Fampridine-SR and MS
A nerve cell has one extension, called an axon, which it uses to communicate via electrical signals to other nerve cells. All but the smallest axons have a special covering of a fatty substance called myelin that acts as insulation to preserve and speed these nerve signals, much like the insulating cover of an electrical cord helps preserve the transmission of electricity.
In MS, the myelin becomes damaged and the axon cannot effectively transmit electrical impulses. Specifically, the damaged myelin exposes channels in the membrane of the axon, which allow potassium ions to leak from the axon, dissipating the electrical current. In published studies, fampridine has been shown to block these exposed channels and help the electrical signals to pass through areas of damage.
Loss of Mobility Found to Impact Quality of Life and Emotional and Financial Health of Most People Living with Multiple Sclerosis
Two new complementary surveys provide groundbreaking data on the impact of walking impairment on people living with multiple sclerosis, revealing challenges related to quality of life, family relationships, independence, work, financial security and other areas.
"Among the many important conclusions we can draw from these studies is that they indicate we must educate more people with MS and care partners about the impact of mobility loss and the options now available to address mobility challenges," said Dr. Nicholas LaRocca, vice president, health care delivery and policy research, National MS Society.

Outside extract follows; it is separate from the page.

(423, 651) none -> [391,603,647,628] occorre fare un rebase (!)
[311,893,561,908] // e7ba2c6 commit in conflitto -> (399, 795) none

"Many people do not realize the extent to which symptoms such as fatigue can affect people living with MS. Physical fatigue is a very common symptom of MS that can also affect mobility and balance. This study clearly demonstrates that it is essential to assess the impact of multiple symptoms in MS in order to develop effective educational programs and treatment strategies," observed Dr. LaRocca."These surveys provide important new insights about how walking disability affects the quality of life of people with MS, their families and other care partners. Examining walking disability from different perspectives can help provide a better understanding of its prevalence and impact. These findings, coupled with previous research on aspects of walking impairment such as the use of assistive devices, highlight the need to continue to develop new treatment options," said Andrew Blight, Ph.D., chief scientific officer of Acorda Therapeutics.
"As someone who has lived with MS for over two decades now, I see that people with MS are living fuller and more active lives than ever before, but we clearly have a long way to go. For me, MS and especially mobility issues have had a direct impact on my ability to work and the cost of my care. These surveys shed new light on the challenges that thousands of us with MS are experiencing every day," said Mimi Mosher, a patient advocate from Mechanicsville, VA, and a person living with MS who uses both a scooter and a wheelchair.

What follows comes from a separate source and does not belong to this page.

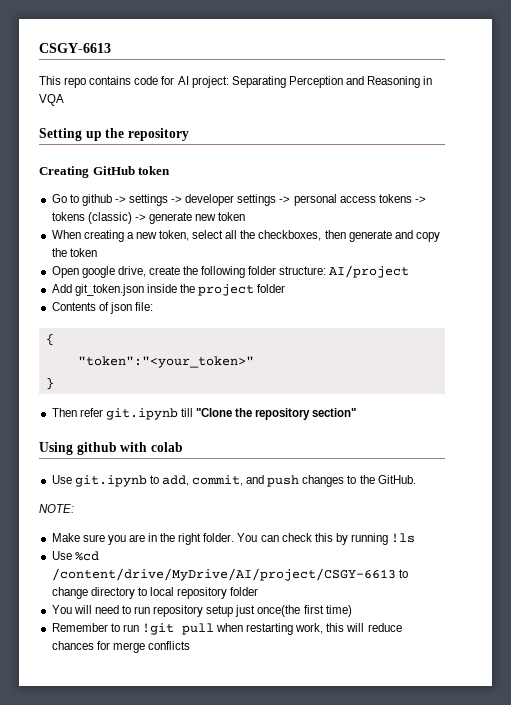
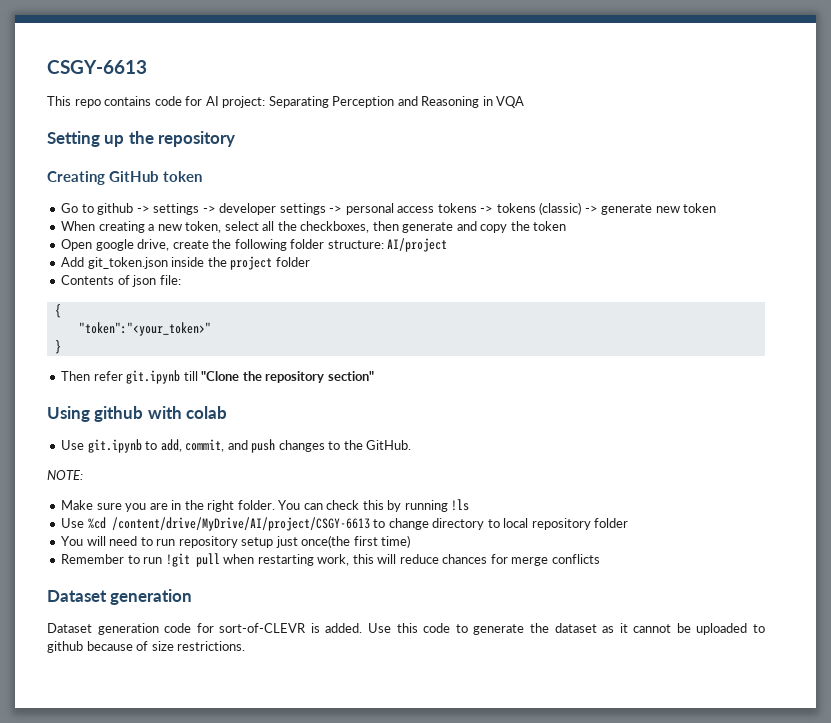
(190, 645) none -> [47,589,193,605] [47,623,765,635] [47,641,246,653] // Dataset generation // Dataset generation code for sort-of-CLEVR is added. Use this code to generate the dataset as it cannot be uploaded to github because of size restrictions.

Finally, check out the non-branded outreach program which Acorda initiated this spring to coincide with the many MS Walks around the country.
I write because I can. I research because I must. I share for me and you. I hope for a cure as much as others do. I expect some MSers will derive benefit from Fampridine-SR and others will not. I know that I will not be able to afford it, even with the insurance I have now. I sincerely hope that it might give folks like Diane in Seattle a new level of functioning. But the more this drug is hyped, the less faith I have that it...well, I simply become less enthusiastic. Just my personal opinion.
So there it is folks. These five posts regarding 4-AP, Fampridine and Acorda Therapeutics are all I've got. I trust that you've found them informative.